It is not a book on the history of the Malvinas War; there are other manuals that explain it very well, but here the author has intended something else. Whoever opens the book should have some knowledge of what happened then in the South Atlantic or else obtain it before delving into its pages.
In my case, it was not difficult to get "hooked" by reading the book. From the data that the author gives, he had similar experiences to mine. I was also watching the news in the spring of 1982 sitting next to my father, a military man; for our generation it was our first war. And like him, who on his trips to the United Kingdom, I imagine to practice his English language , would dive into British bookstores in search of documentation, I also learned about the Falklands when I was in those lands perfecting my English, going to museums and bookstores and to the barracks of Colchester, the city where I spent two summers, to talk to veterans of the conflict. You will therefore forgive me if, because of this involvement staff, I let my sympathy for the Argentine side go a little, while admiring the professionalism shown by the British troops.

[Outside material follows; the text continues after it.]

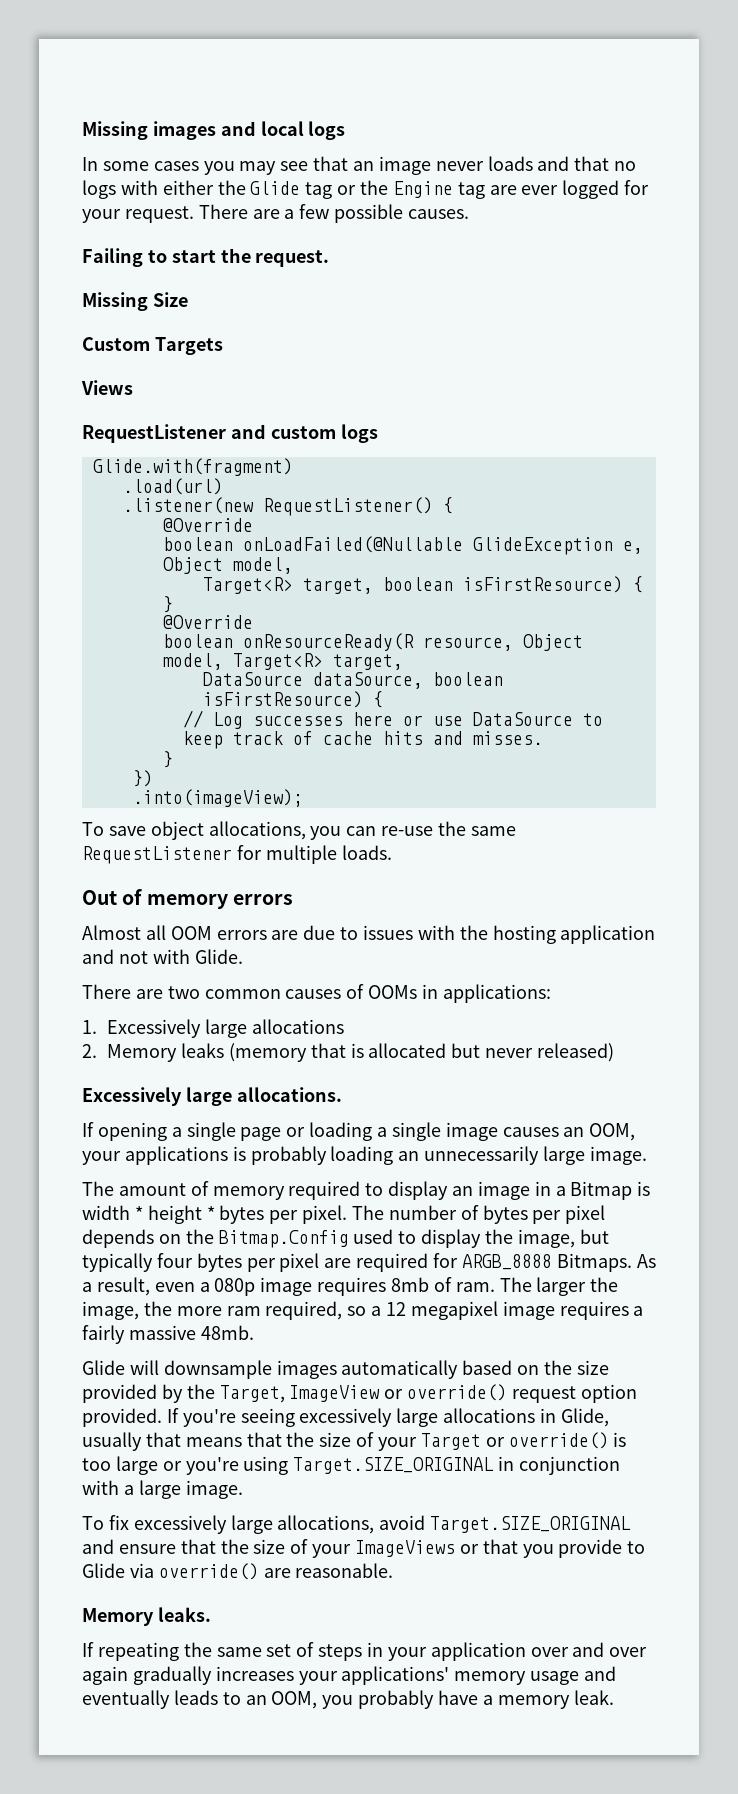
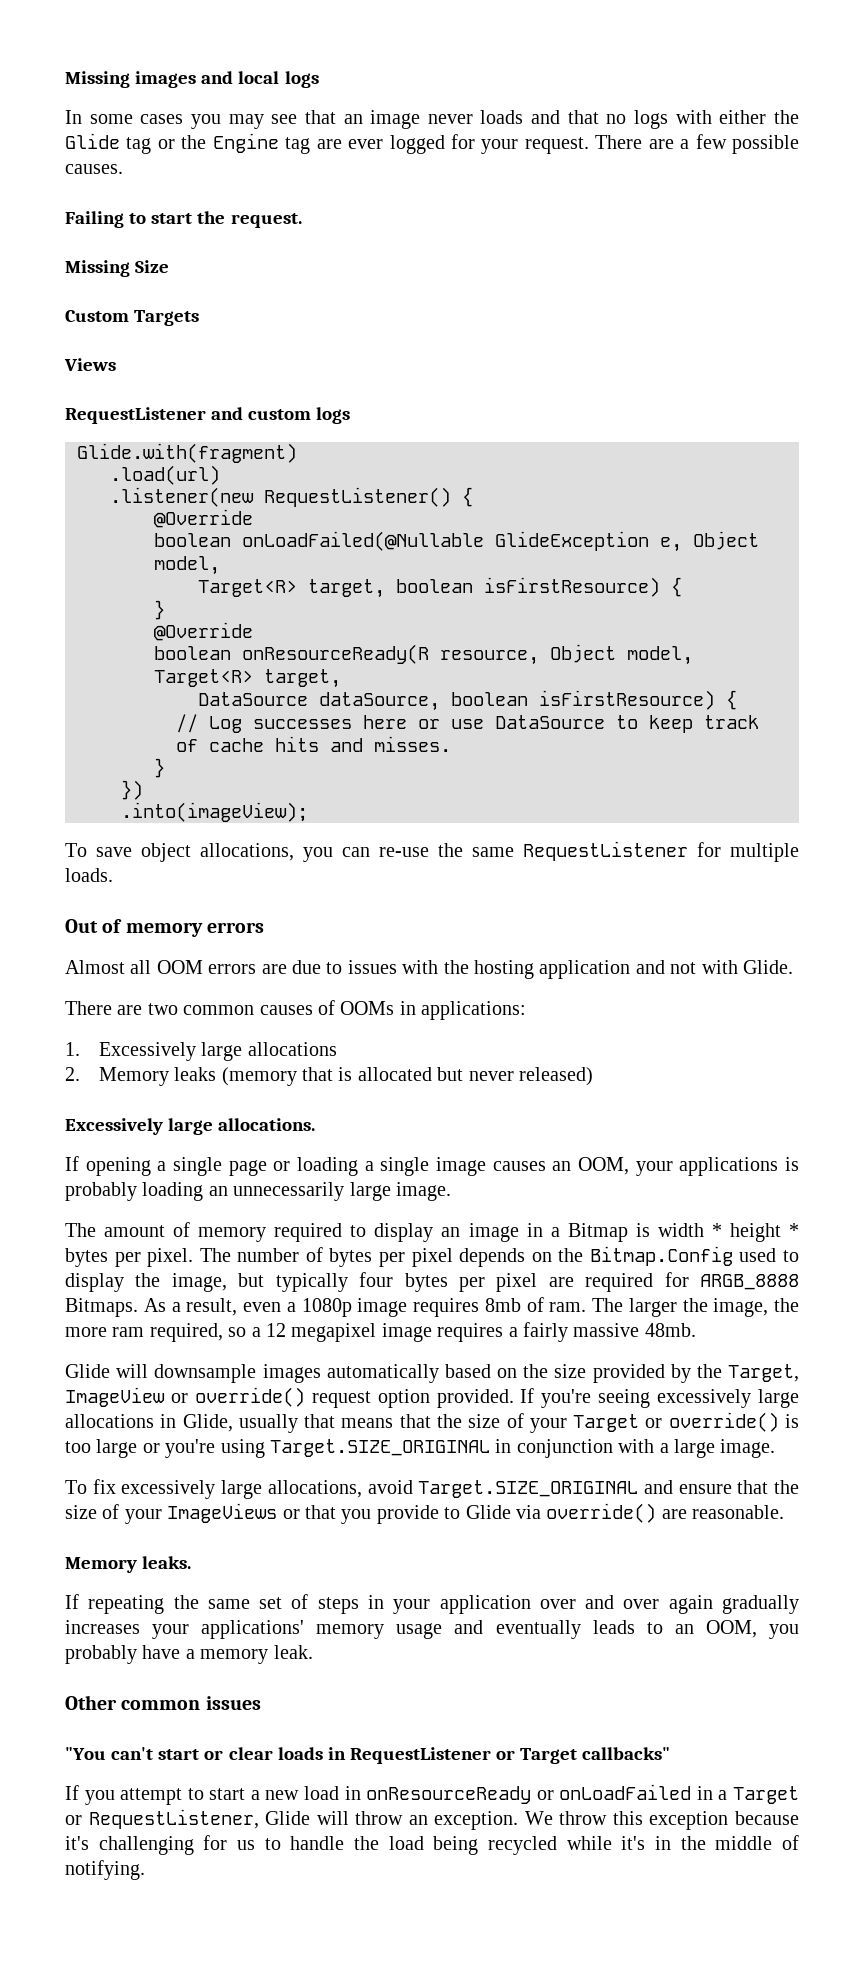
[214,1278,256,1296] 080p -> [301,1298,352,1317] 1080p
(614, 1697) none -> [65,1695,261,1710] [65,1747,671,1764] [65,1784,799,1805] [65,1809,799,1830] [65,1835,799,1855] [65,1860,145,1880] // Other common issues // "You can't start or clear loads in RequestListener or Target callbacks" // If you attempt to start a new load in onResourceReady or onLoadFailed in a Target or RequestListener, Glide will throw an exception. We throw this exception because it's challenging for us to handle the load being recycled while it's in the middle of notifying.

The Malvinas War was a complete war from the military point of view. There was air and naval combat; submarine and satellite intervention; landing and ground operations by special operations units, as well as unit actions at battalion level. It is to be appreciated that the first chapter, graduate "Genesis", while introducing the conflict, begins to "prick balloons" about the real reason for going to war.
And the chapters go on and on with issues such as the "Super Etendart and the Exocet", where we imagine the Argentine naval pilots training in Brittany, France and leaving the flag very high, as it should have been. The interest increases when the author gets into the intelligence operations to "arm", without an "instruction book", the missiles that were already in Argentina. The French government played a complicated role in the conflict, but the diplomatic aspect (it was a member of NATO) took precedence over the commercial aspect. The French technicians sent to Argentina were the ones who gave the "do de pecho" by siding with Argentina and juggling to avoid creating more problems in the international balance.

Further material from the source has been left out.